If the positioning is vague, they market something as vague. Without a clear understanding of the company’s SaaS product-market fit, even the best marketing execution struggles to resonate with buyers. If the ICP is a broad demographic description rather than a specific buyer with a specific problem, they produce content for that broad description. The output looks professional. It covers all the right channels. And it moves nothing, because the brief was never specific enough to produce anything that would—an issue many teams encounter when building a SaaS marketing funnel without clear buyer insight.

An outsourced team cannot resolve internal ambiguity about who the buyer is. That is not a gap they can fill from the outside.

The SaaS companies witnessing real returns from outsourcing are those that come in with a defined position, a clear understanding of the buying committee, and a view about what a good outcome actually looks like. The agency’s job is to execute against that clarity, not to create it.

Treating the Agency as a Vendor Instead of a Function

When a SaaS company operates an outsourced marketing agency at arm’s length, it becomes a transactional relationship. That kills the work.

The agency receives a brief => delivers against it => receives feedback two weeks later => adjusts.

Meanwhile, this is what’s happening:

  • The market is moving
  • Your sales team has learned something important from recent calls
  • The product has shipped a capability that changes the story entirely.

None of this information reaches the agency in time for it to still be relevant. The organizational dysfunction this creates is subtle yet serious.

The internal team starts treating the agency as a supplier to manage rather than a function to work with. The agency, sensing the distance, stops proactively raising strategic questions and focuses on delivery.
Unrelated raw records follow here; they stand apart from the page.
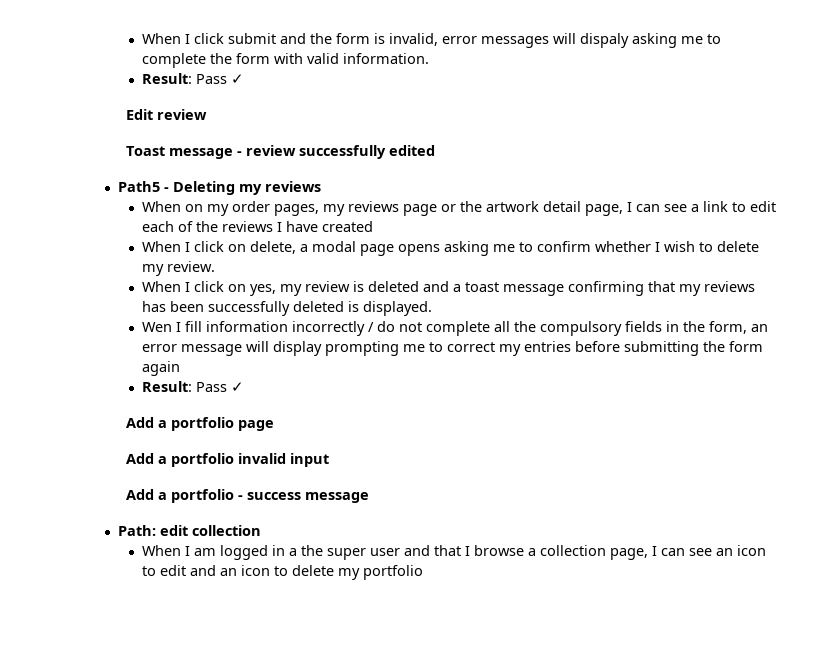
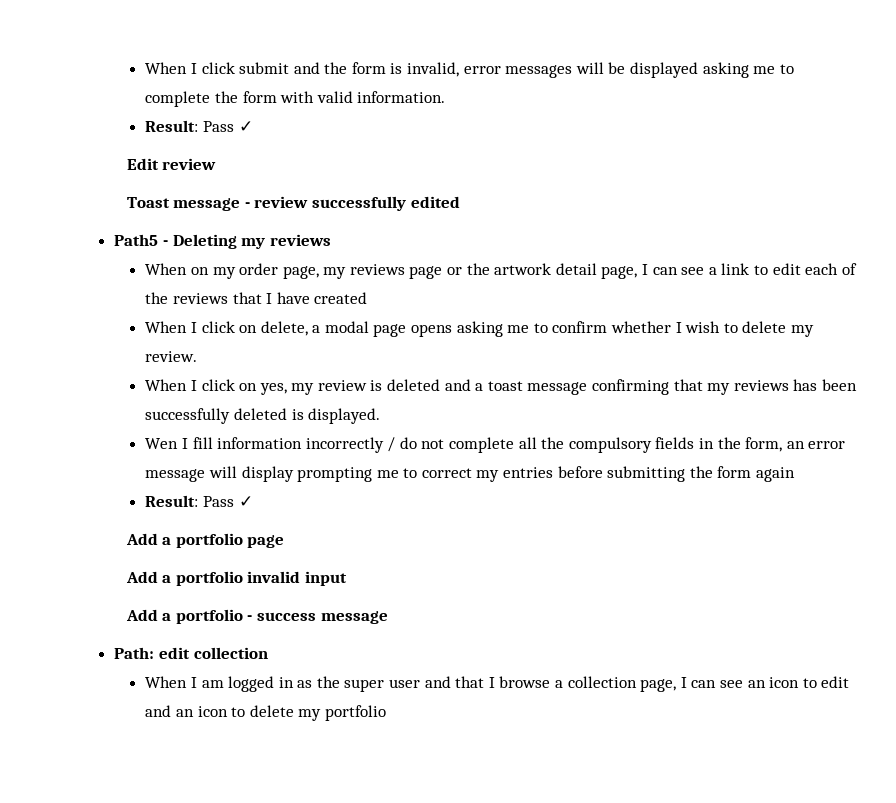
- When I click submit and the form is invalid, error messages will dispaly asking me to complete the form with valid information.
+ When I click submit and the form is invalid, error messages will be displayed asking me to complete the form with valid information.
- When on my order pages, my reviews page or the artwork detail page, I can see a link to edit each of the reviews I have created
+ When on my order page, my reviews page or the artwork detail page, I can see a link to edit each of the reviews that I have created
- When I am logged in a the super user and that I browse a collection page, I can see an icon to edit and an icon to delete my portfolio
+ When I am logged in as the super user and that I browse a collection page, I can see an icon to edit and an icon to delete my portfolio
And the company ends up with technically competent marketing that is consistently a half-step behind where the conversation actually is.

The SaaS companies that avoid this integrate the agency into their internal rhythm. Sales calls. Product reviews and quarterly planning. The agency needs the same context your VP of Marketing would need to make good decisions, and creating that access is the company’s responsibility, not the agency’s.

Measuring Output Instead of Impact

Ask a marketing team how their outsourced agency is performing. The answer you receive is almost always framed in outputs, rather than whether the work contributes to a measurable marketing ROI in SaaS. The answer you receive is almost always framed in outputs. The blog posts went out on schedule. The campaigns reached the targeted impressions. The email open rates were above benchmark.

What you rarely hear is how many of the accounts that engaged with that content are now in the active pipeline, and whether the deals that did close had any meaningful interaction with what marketing produced.

The reason this matters is that output metrics create a false ceiling—especially when companies rely on surface-level engagement data instead of deeper SaaS marketing performance metrics.

This is what happens when the agency is hitting deliverables, and that’s the only focus.

There’s no urgency to ask challenging questions about whether the campaigns are reaching the right people or changing perspectives. The engagement numbers justify the spend, and the contract is renewed. But the disconnect between marketing activity and revenue contribution stays invisible.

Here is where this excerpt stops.